- WHAT YOU ARE ASKED TO DO:
Down to the last line, set down the material below exactly; skip the pictures.

-------------------------

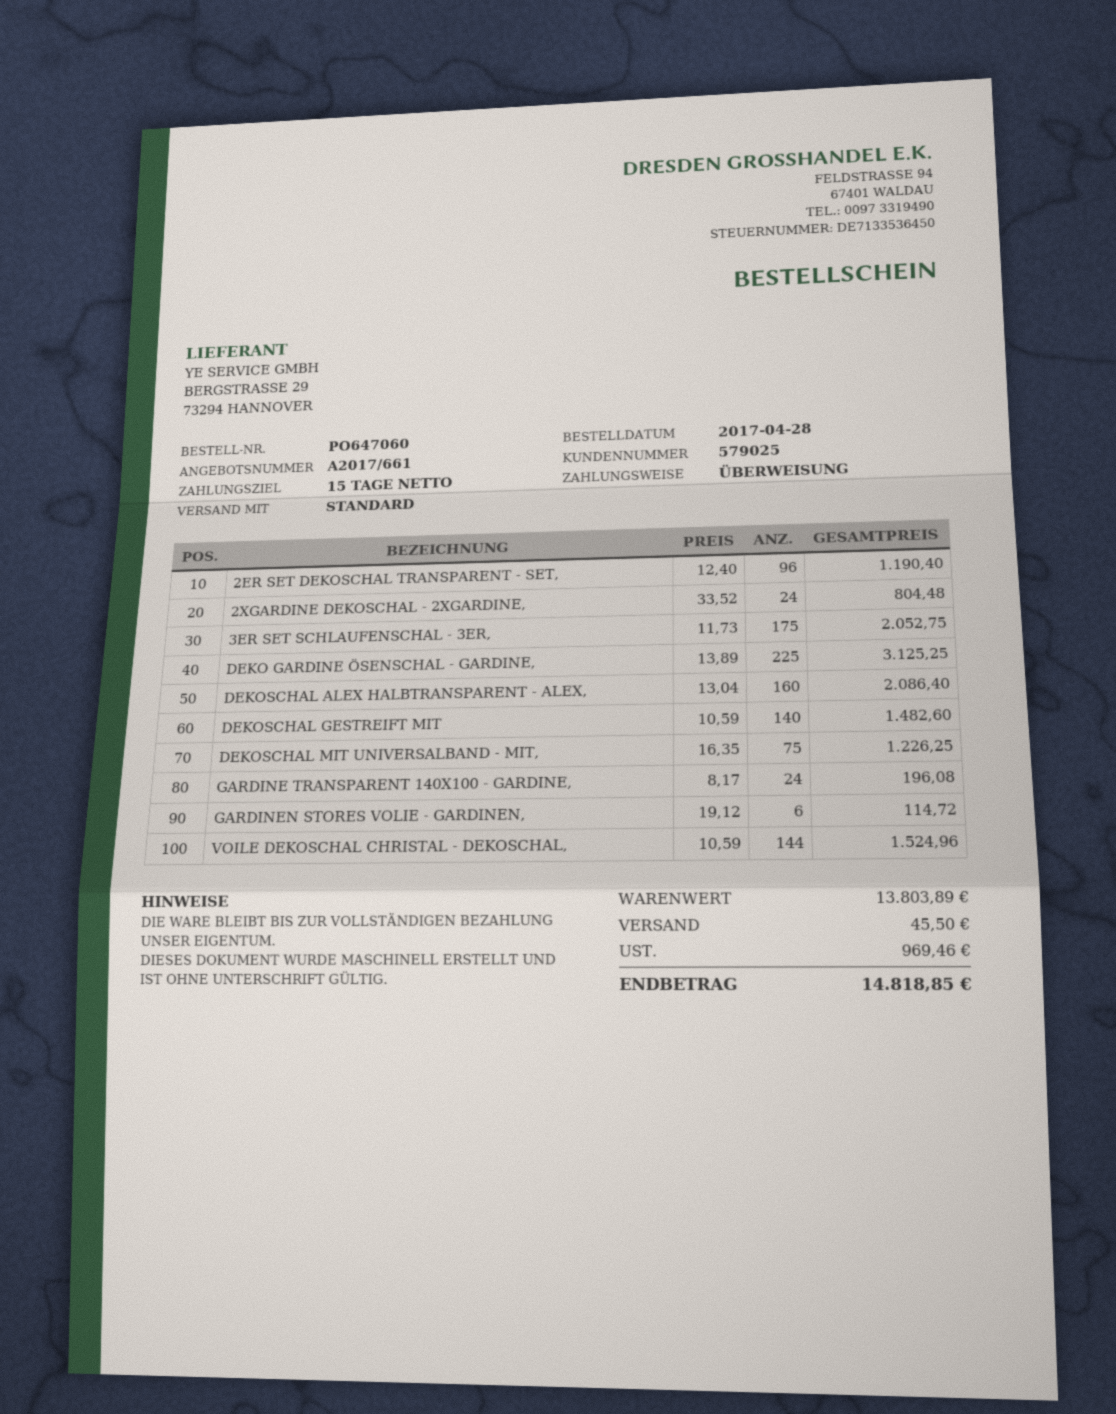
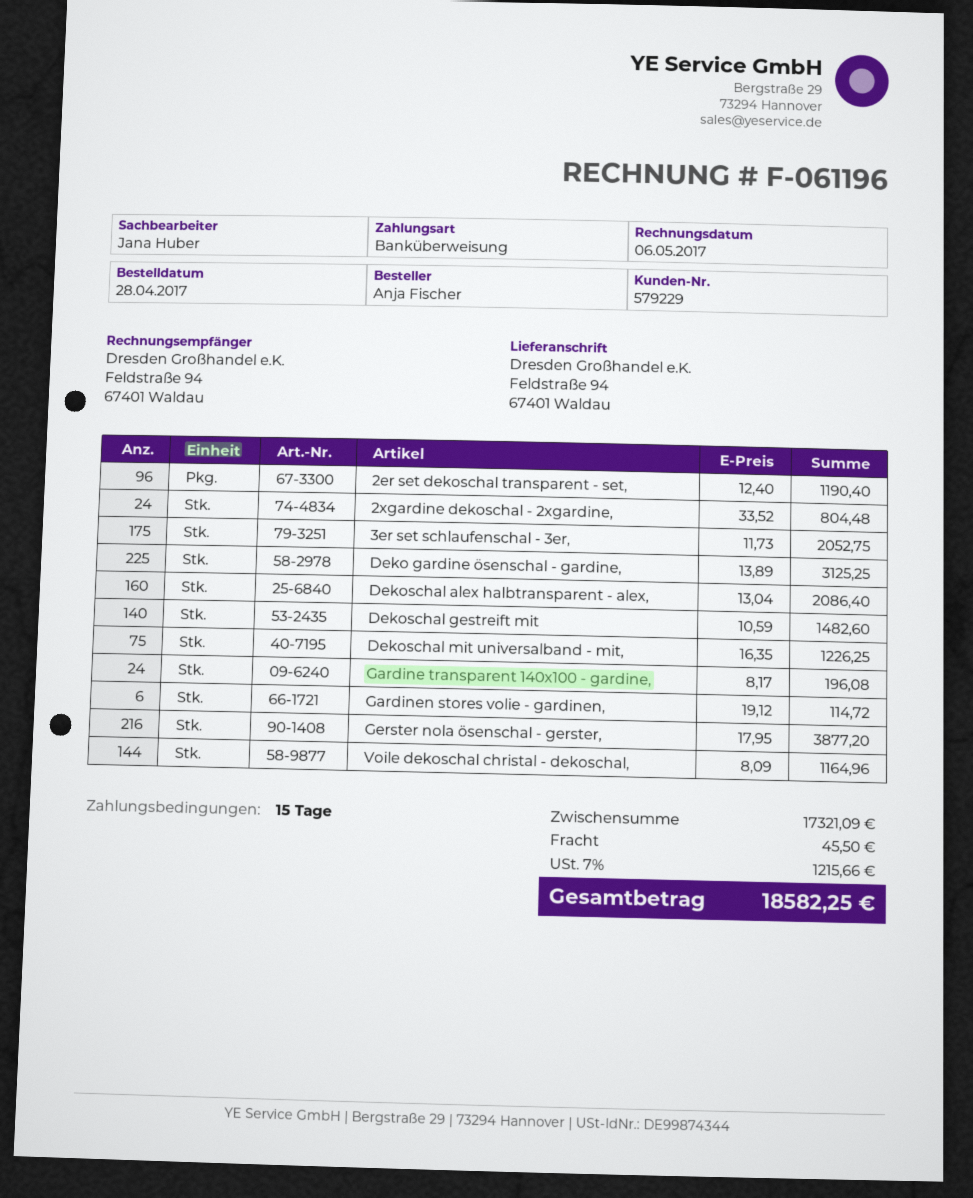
customer number: 579025 -> 579229
VOILE DEKOSCHAL CHRISTAL - DEKOSCHAL,: 144 x 10.59 = 1524.96 -> 144 x 8.09 = 1164.96
Gerster nola ösenschal - gerster,: none -> 216 x 17.95 = 3877.20
subtotal: 13803.89 -> 17321.09
tax: 969.46 -> 1215.66
total: 14818.85 -> 18582.25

-------------------------

- ANSWER TO THE EXERCISE:
customer number: 579025 -> 579229
VOILE DEKOSCHAL CHRISTAL - DEKOSCHAL,: 144 x 10.59 = 1524.96 -> 144 x 8.09 = 1164.96
Gerster nola ösenschal - gerster,: none -> 216 x 17.95 = 3877.20
subtotal: 13803.89 -> 17321.09
tax: 969.46 -> 1215.66
total: 14818.85 -> 18582.25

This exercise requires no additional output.